**** Data records
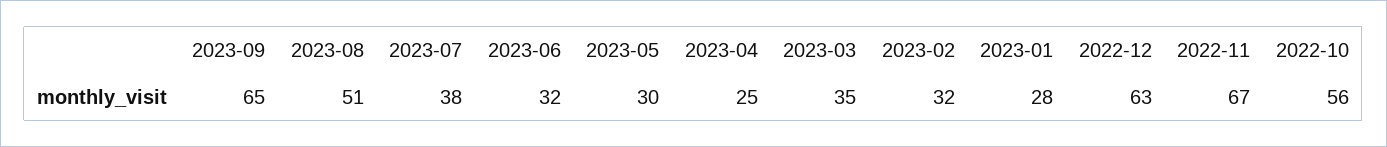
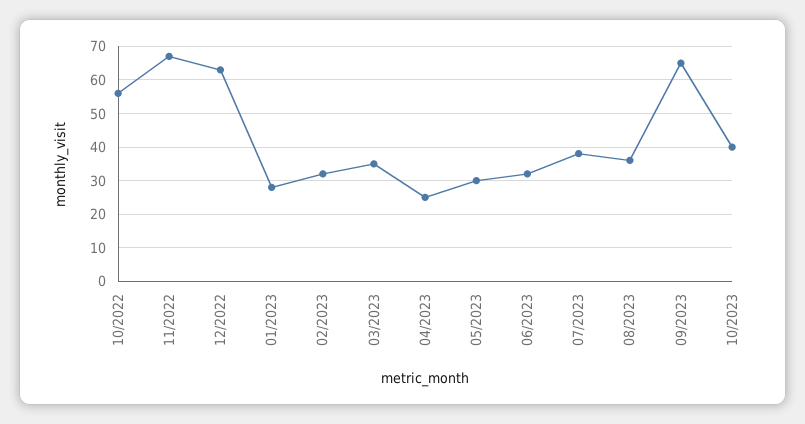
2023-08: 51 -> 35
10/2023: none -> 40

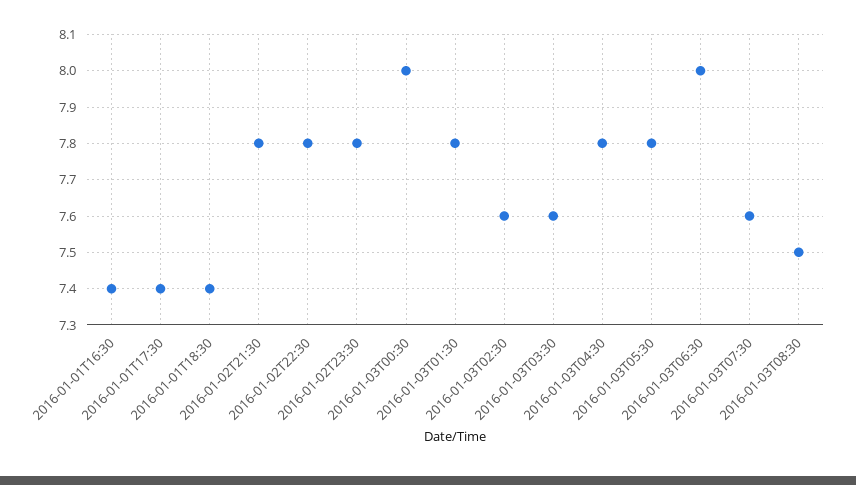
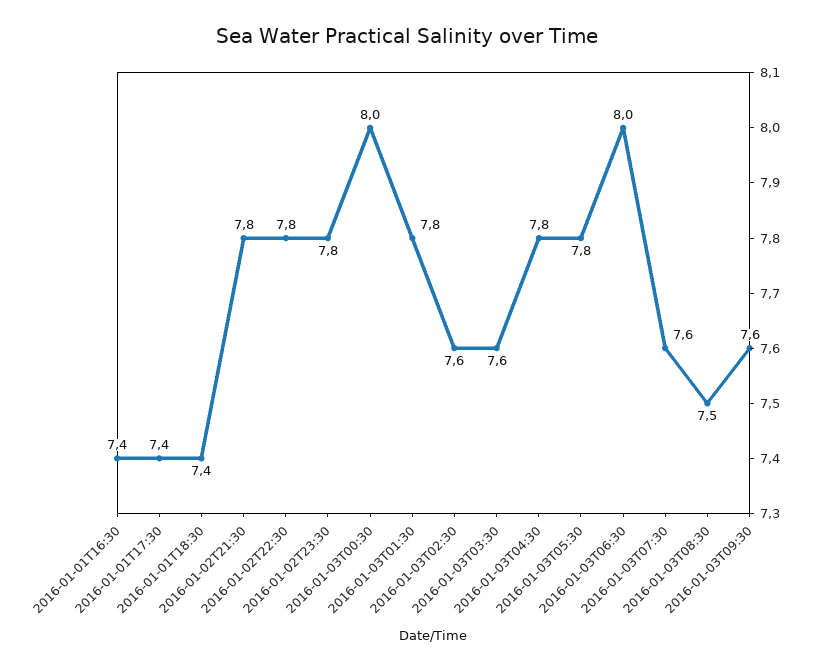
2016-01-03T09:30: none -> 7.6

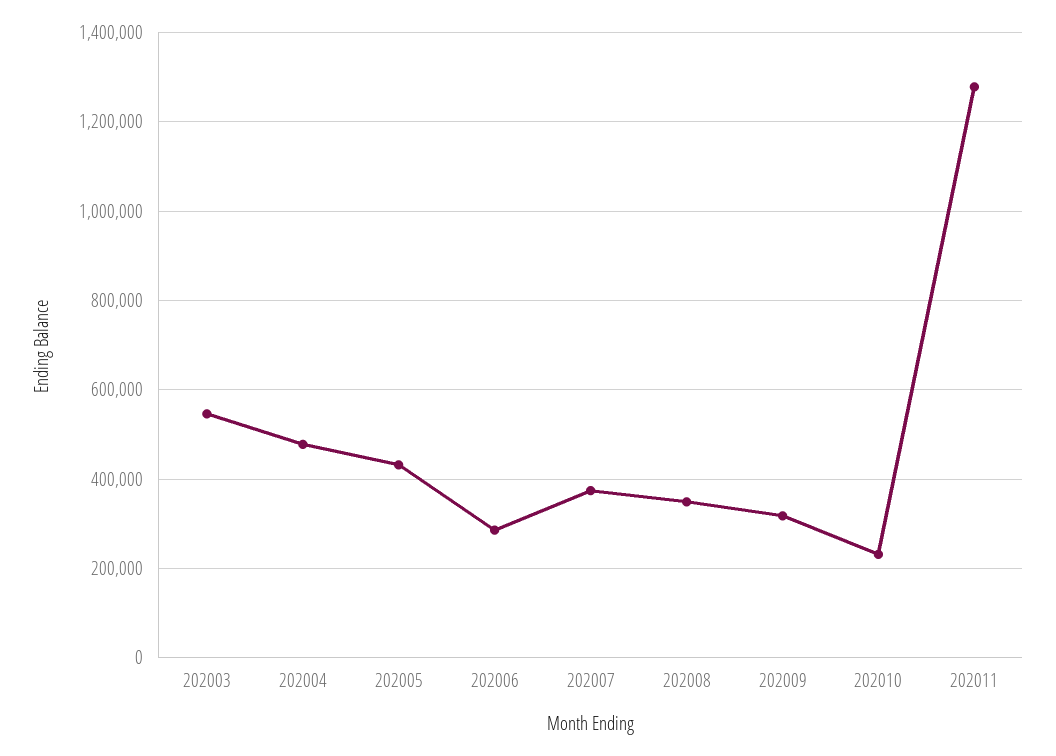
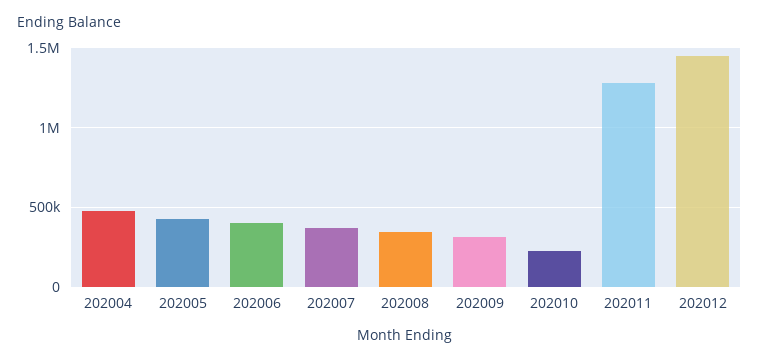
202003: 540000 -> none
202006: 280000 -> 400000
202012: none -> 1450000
********
_The task_: Check every line of the listing for the string "none" and report how many lines have it, as a number alone.

_Written response_: 4